Ja, wie toll, denkst du in einem deiner sarkastischen Anfälle. Das Tiefpreisgesetz, vorgestellt von asozialen Hip Hop Angebern, einer Ökochristin und – wie ausländerfreundlich – einem schwarzen Krimskramsverkäufer. Du verziehst eine Grimasse, bei der man deine nikotingelben Zähne sieht. Dein finsterer Blick bereitet ihr Angst zu.
„Ach, leck mich doch. Wenn’s dir hier nicht gefällt, spring doch.“
Du lehnst dich seitlich an den Rand und blickst hinunter, vier Stockwerke tief auf die asphaltierte Straße. Warum eigentlich nicht.

 

Bedrückend geschrieben.
Da macht sich eine gewisse Monotonie im Text breit, der ich nicht ausweichen konnte, die mich einfing und damit diesen Job umhüllte und alltagsgrau machte.

Mir hätte noch ein wenig besser gefallen, wenn du mehr diese in der Person steckende Kreativität hättest aufblitzen lassen, diesen Gegensatz von fröhlicher, spritziger, fantasievoller kreativer Ideenflut, die ja sicherlich in der Person schlummert im krassen Gegensatz zur monotonen, schörkellosen, plakativ aufdringlichen Werbung wie sie dann tatsächlich unter die Menschheit gebracht wird.

Mich hat etwas gestört, dass dieser Text so kaum Absätze hatte, aber dadurch wurde die Einförmigkeit, die Trostlosigkeit noch betont, von daher könnte es eventuell besser sein, wenn es ein grauer Buchstabenberg bleibt.

 

In ihm ist aber keine Kreativität mehr, weil der Job ihn total abgestumpft hat. Aber vielleicht wird es durch den neuen Schluß etwas besser.

 

Oki, dann muss das eben deutlicher raus, dass er ausgelaugt ist, ihm die Ideen im Kopf verrecken.

 

gute Geschichte. Allerdings hätte der Protagonist sich vorher schon denken können, dass ihm der Job nicht gefällt.
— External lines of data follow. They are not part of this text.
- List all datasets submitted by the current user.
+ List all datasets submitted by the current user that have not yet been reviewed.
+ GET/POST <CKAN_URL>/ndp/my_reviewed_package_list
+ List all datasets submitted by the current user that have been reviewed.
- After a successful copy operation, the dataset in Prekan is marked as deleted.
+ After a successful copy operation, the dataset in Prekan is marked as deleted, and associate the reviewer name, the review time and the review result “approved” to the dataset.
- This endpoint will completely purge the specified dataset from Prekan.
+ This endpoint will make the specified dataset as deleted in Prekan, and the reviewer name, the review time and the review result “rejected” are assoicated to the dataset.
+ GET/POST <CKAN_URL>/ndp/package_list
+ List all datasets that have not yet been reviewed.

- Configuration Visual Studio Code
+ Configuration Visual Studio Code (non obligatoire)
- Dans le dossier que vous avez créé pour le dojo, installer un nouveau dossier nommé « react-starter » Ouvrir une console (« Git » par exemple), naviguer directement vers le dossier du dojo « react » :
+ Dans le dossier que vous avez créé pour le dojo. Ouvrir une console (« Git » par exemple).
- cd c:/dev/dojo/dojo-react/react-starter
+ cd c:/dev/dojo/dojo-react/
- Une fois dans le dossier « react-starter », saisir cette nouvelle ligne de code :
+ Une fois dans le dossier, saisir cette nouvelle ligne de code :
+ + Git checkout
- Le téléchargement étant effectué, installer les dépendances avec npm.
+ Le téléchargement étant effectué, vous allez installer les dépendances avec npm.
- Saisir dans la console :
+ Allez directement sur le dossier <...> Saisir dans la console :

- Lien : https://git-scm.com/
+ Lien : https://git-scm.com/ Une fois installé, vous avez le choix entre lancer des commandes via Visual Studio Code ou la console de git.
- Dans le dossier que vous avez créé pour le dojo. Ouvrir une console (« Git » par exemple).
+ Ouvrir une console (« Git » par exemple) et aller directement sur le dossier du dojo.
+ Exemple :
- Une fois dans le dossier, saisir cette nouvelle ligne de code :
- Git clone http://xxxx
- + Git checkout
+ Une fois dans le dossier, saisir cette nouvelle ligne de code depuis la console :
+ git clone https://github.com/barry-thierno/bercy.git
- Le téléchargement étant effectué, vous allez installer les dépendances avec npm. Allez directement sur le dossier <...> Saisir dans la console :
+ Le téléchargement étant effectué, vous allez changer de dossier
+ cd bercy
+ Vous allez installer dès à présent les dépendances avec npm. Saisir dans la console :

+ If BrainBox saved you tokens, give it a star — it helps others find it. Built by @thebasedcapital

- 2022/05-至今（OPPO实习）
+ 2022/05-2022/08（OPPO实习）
Erstens war er vor her Praktikant und zweitens ist an der Werbung von Natur aus kein Niveau. Es muss schließlich jeder Trottel verstehen können, wie du sehr schön auch selber erläutert hast.

Gruß, Drumsmasher

 

Die Geschichte hat mir gut gefallen, da sehr schön die Kritik an der Gesellschaft und an der Werbeindustrie zum Ausdruck kommt.

 

hallo
Eigentlich kann ich mich Sepp anschliessen, was ich noch sagen möchte ist: wieso denkt er gleich über Selbstmord, gibt es denn keine Möglichkeit für ihn den Beruf zu wechseln??????????????

Grüsse Matthias

 

Schön beschrieben, wie man sich in der Werbung die Birne für irgent einen Schwachsinn auslutschen muß.

Wenigstens überlegt der Protagonist nur, und springt nicht gleich.